Loading AI tools
Nederlands schrijver (1860-1922) Van Wikipedia, de vrije encyclopedie
Arij Prins (Schiedam, 19 maart 1860 - aldaar, 3 mei 1922) was een Nederlands schrijver, die ook directeur was van een kaarsenfabriek.
Arij Prins | ||||
---|---|---|---|---|
Prins (foto Witsen (1892) ) | ||||
Algemene informatie | ||||
Volledige naam | Arij Prins | |||
Pseudoniem(en) | A. Cooplandt | |||
Geboren | 19 maart 1860 | |||
Geboorteplaats | Schiedam | |||
Overleden | 3 mei 1922 | |||
Overlijdensplaats | Schiedam | |||
Land | Nederland | |||
Beroep | Schrijver en Industrieel | |||
Dbnl-profiel | ||||
|
Afkomstig uit een koopmansfamilie, had hij een vader die in zijn jonge jaren als dilettant schilderde, en een grootvader van moederszijde, die antiek en oude handschriften verzamelde.
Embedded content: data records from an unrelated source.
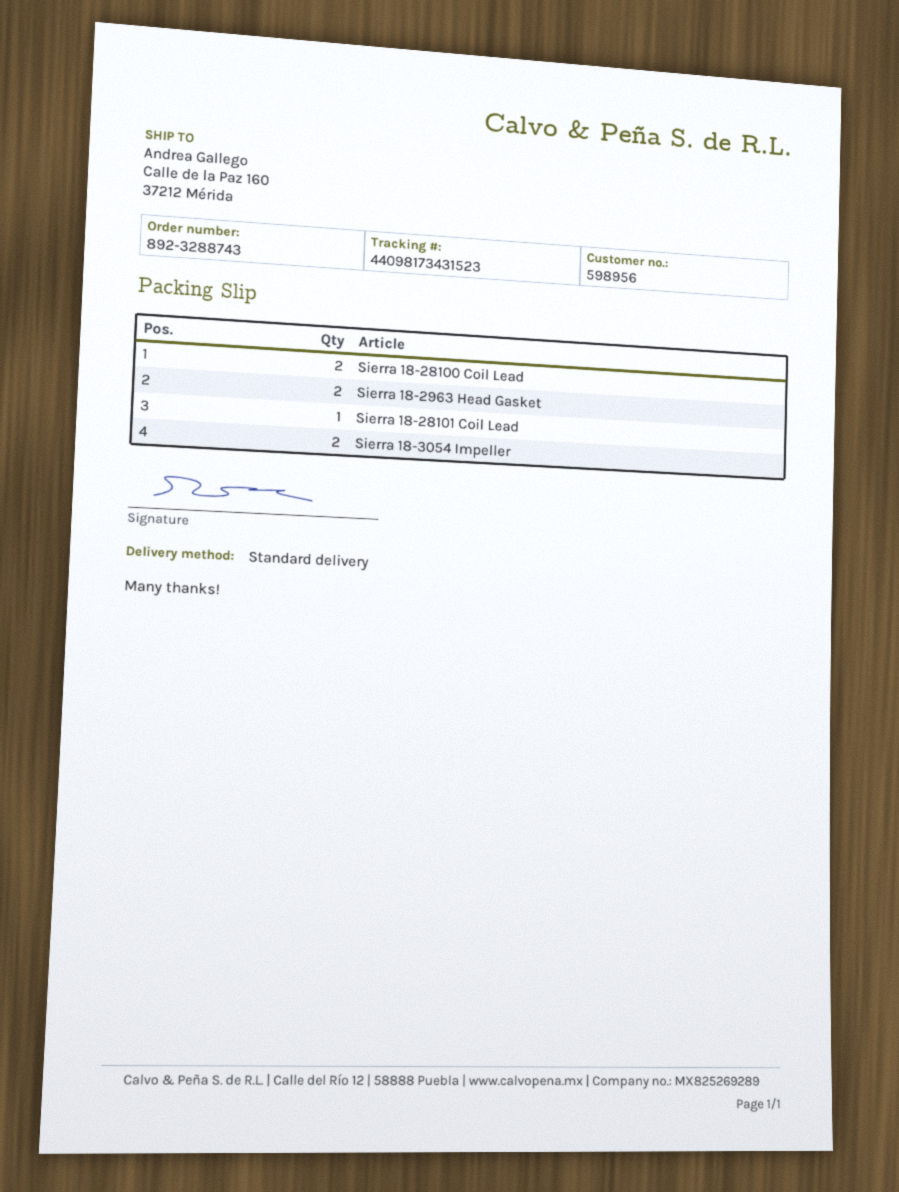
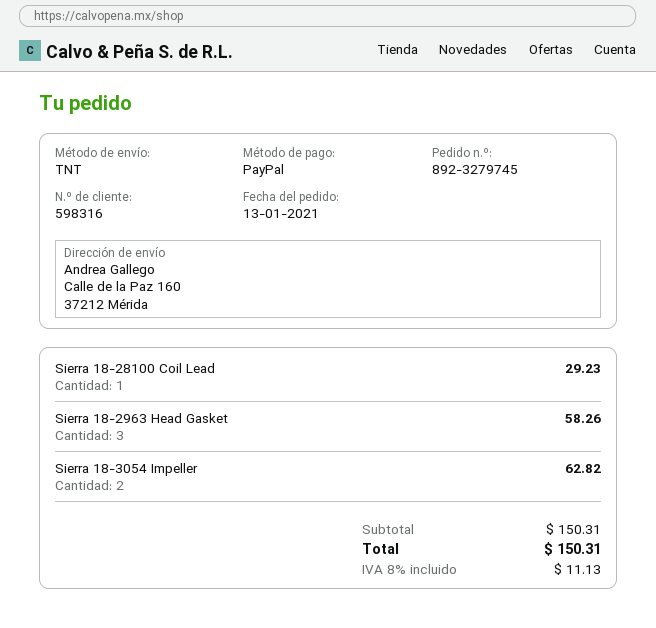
order number: 892-3288743 -> 892-3279745
customer number: 598956 -> 598316
shipping method: standard -> TNT
Sierra 18-28100 Coil Lead: 2 -> 1
Sierra 18-2963 Head Gasket: 2 -> 3
Sierra 18-28101 Coil Lead: 1 -> none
Als hij 10 jaar is, verhuist het gezin naar Voorburg. Tot zijn 17e jaar volgt hij de lessen op de school van Bruinings Ingenhoes. Tot zijn 25e jaar werkt hij op het kantoor van zijn vader. In 1885 vertrekt hij naar Hamburg voor zaken en werkt hij als handelaar voor de firma Ebeling & Prins. In 1886 wordt hij medewerker aan De Nieuwe Gids, en later ook aan het tweemaandelijkse tijdschrift De Twintigste Eeuw. In 1894 trouwt hij met mej. P.M.Goudkade. Na 1899 woont hij in Alt-Rahlstadt (Holstein) nabij Hamburg. In 1905 keert hij terug naar Schiedam, na zijn aanstelling als directeur van een fabriek van stearine-kaarsen.[1]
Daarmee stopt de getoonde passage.